The Propellerheads released a song in 1998 entitled “History Repeating.” If you don’t know it, the lyrics include: “They say the next big thing is here. That the revolution’s near. But to me, it seems quite clear. That it’s all just a little bit of history repeating.” The next big thing today seems to be the AI chatbots. We’ve heard every opinion from the “revolutionize everything” to “destroy everything” camp. But, really, isn’t it a bit of history repeating itself? We get new tech. Some oversell it. Some fear it. Then, in the end, it becomes part of the ordinary landscape and seems unremarkable in the light of the new next big thing. Dynamite, the steam engine, cars, TV, and the Internet were all predicted to “ruin everything” at some point in the past.

History really does repeat itself. After all, when X-rays were discovered, they were claimed to cure pneumonia and other infections, along with other miracle cures. Those didn’t pan out, but we still use them for things they are good at. Calculators were going to ruin math classes. There are plenty of other examples.

This came to mind because a recent post from ACM has the contrary view that chatbots aren’t able to help real programmers. We’ve also seen that — maybe — it can, in limited ways. We suspect it is like getting a new larger monitor. At first, it seems huge. But in a week, it is just the normal monitor, and your old one — which had been perfectly adequate — seems tiny.

But we think there’s a larger point here. Maybe the chatbots will help programmers. Maybe they won’t. But clearly, programmers want some kind of help. We just aren’t sure what kind of help it is. Do we really want CoPilot to write our code for us? Do we want to ask Bard or ChatGPT/Bing what is the best way to balance a B-tree? Asking AI to do static code analysis seems to work pretty well.

So maybe your path to fame and maybe even riches is to figure out — AI-based or not — what people actually want in an automated programming assistant and build that.
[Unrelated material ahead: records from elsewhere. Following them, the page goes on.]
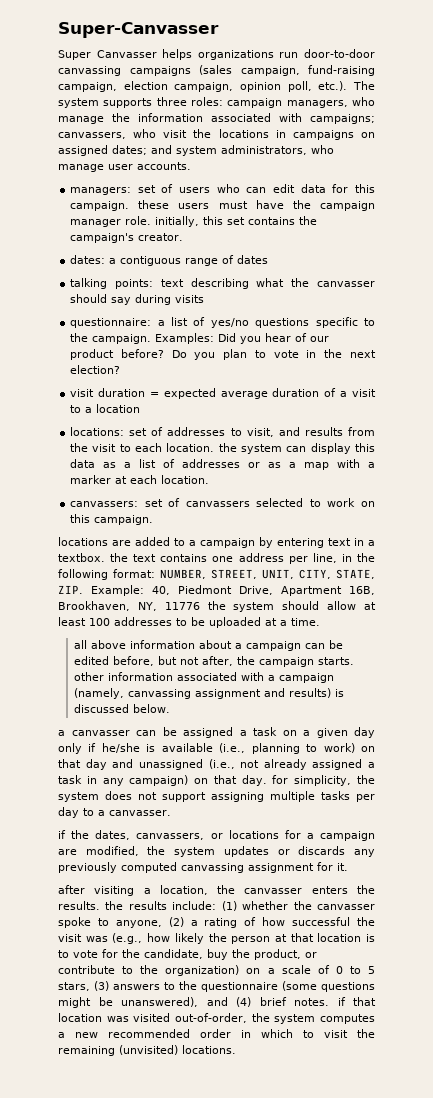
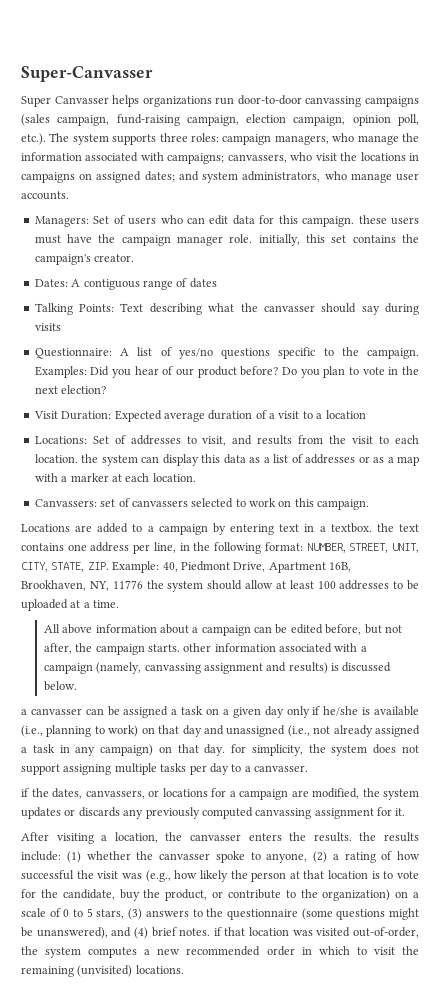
[70,185,156,195] managers: set -> [34,216,110,227] Managers: Set
[70,255,117,264] dates: a -> [34,279,81,287] Dates: A
[70,278,184,289] talking points: text -> [34,303,144,315] Talking Points: Text
[70,318,165,328] questionnaire: a -> [34,348,129,359] Questionnaire: A
[70,388,216,399] visit duration = expected -> [33,410,162,422] Visit Duration: Expected
[70,427,148,436] locations: set -> [34,436,109,444] Locations: Set
[70,501,139,507] canvassers: -> [34,499,97,507] Canvassers:
[58,537,108,546] locations -> [21,524,70,532] Locations
[73,640,87,649] all -> [43,624,60,633] All
[58,885,85,894] after -> [21,832,49,841] After

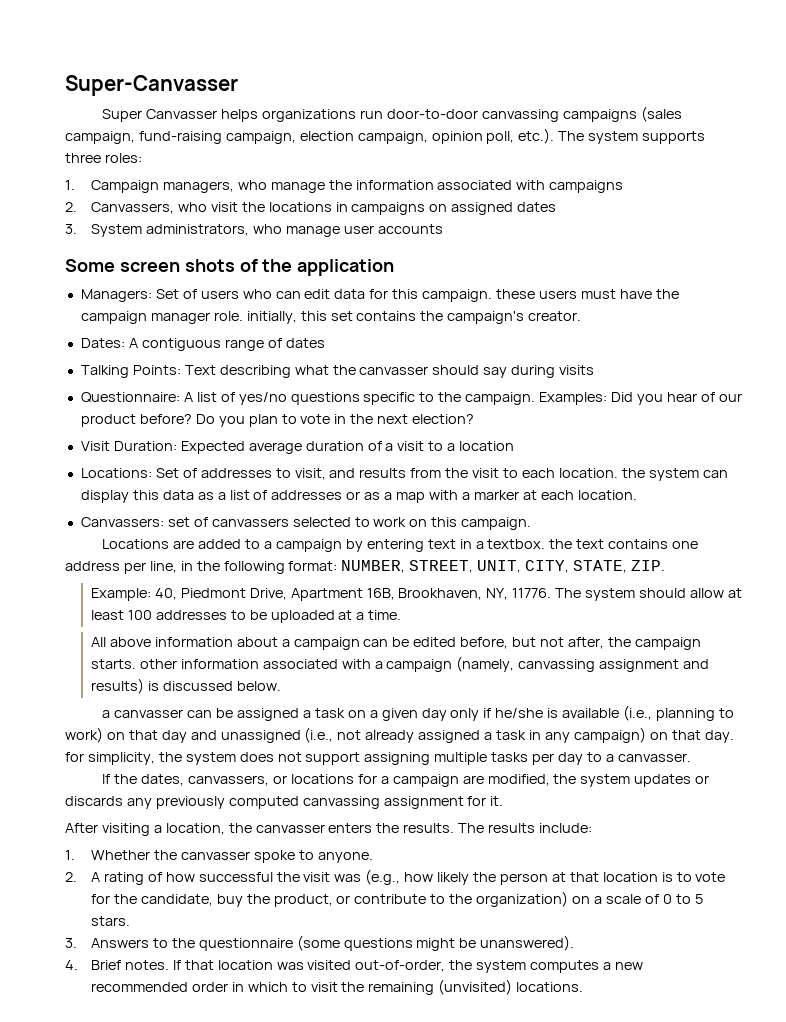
[222,134,272,145] campaign -> [65,180,159,193] // 1. Campaign
[167,153,287,164] campaigns; canvassers, -> [549,180,624,193] [65,202,174,214] campaigns // 2. Canvassers,
[144,171,239,183] dates; and system -> [517,202,557,212] [65,224,142,237] dates // 3. System
[21,191,69,200] accounts. -> [377,224,443,234] [65,259,395,276] accounts // Some screen shots of the application
(109, 566) none -> (665, 565) //
[112,580,164,589] 11776 the -> [512,588,582,598] 11776. The
[21,788,29,797] if -> [102,774,111,784] If
[359,832,377,841] the -> [458,823,485,833] The
[66,851,131,863] (1) whether -> [65,850,150,860] // 1. Whether
[266,851,339,863] anyone, (2) a -> [317,852,373,863] [65,872,100,882] anyone. // 2. A
[96,908,189,920] stars, (3) answers -> [90,916,130,926] [65,938,149,948] stars. // 3. Answers
[36,927,222,939] unanswered), and (4) brief notes. if -> [480,935,575,951] [65,960,181,970] unanswered). // 4. Brief notes. If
The home computer idea languished until someone figured out what people wanted to do with them. Video cassette didn’t make it into the home until companies figured out what people wanted most to watch on them.

How much and what kind of help do you want when you program? Or design a circuit or PCB? Or even a 3D model? Maybe AI isn’t going to take your job; it will just make it easier. We doubt, though, that it can much improve on Dame Shirley Bassey’s history lesson.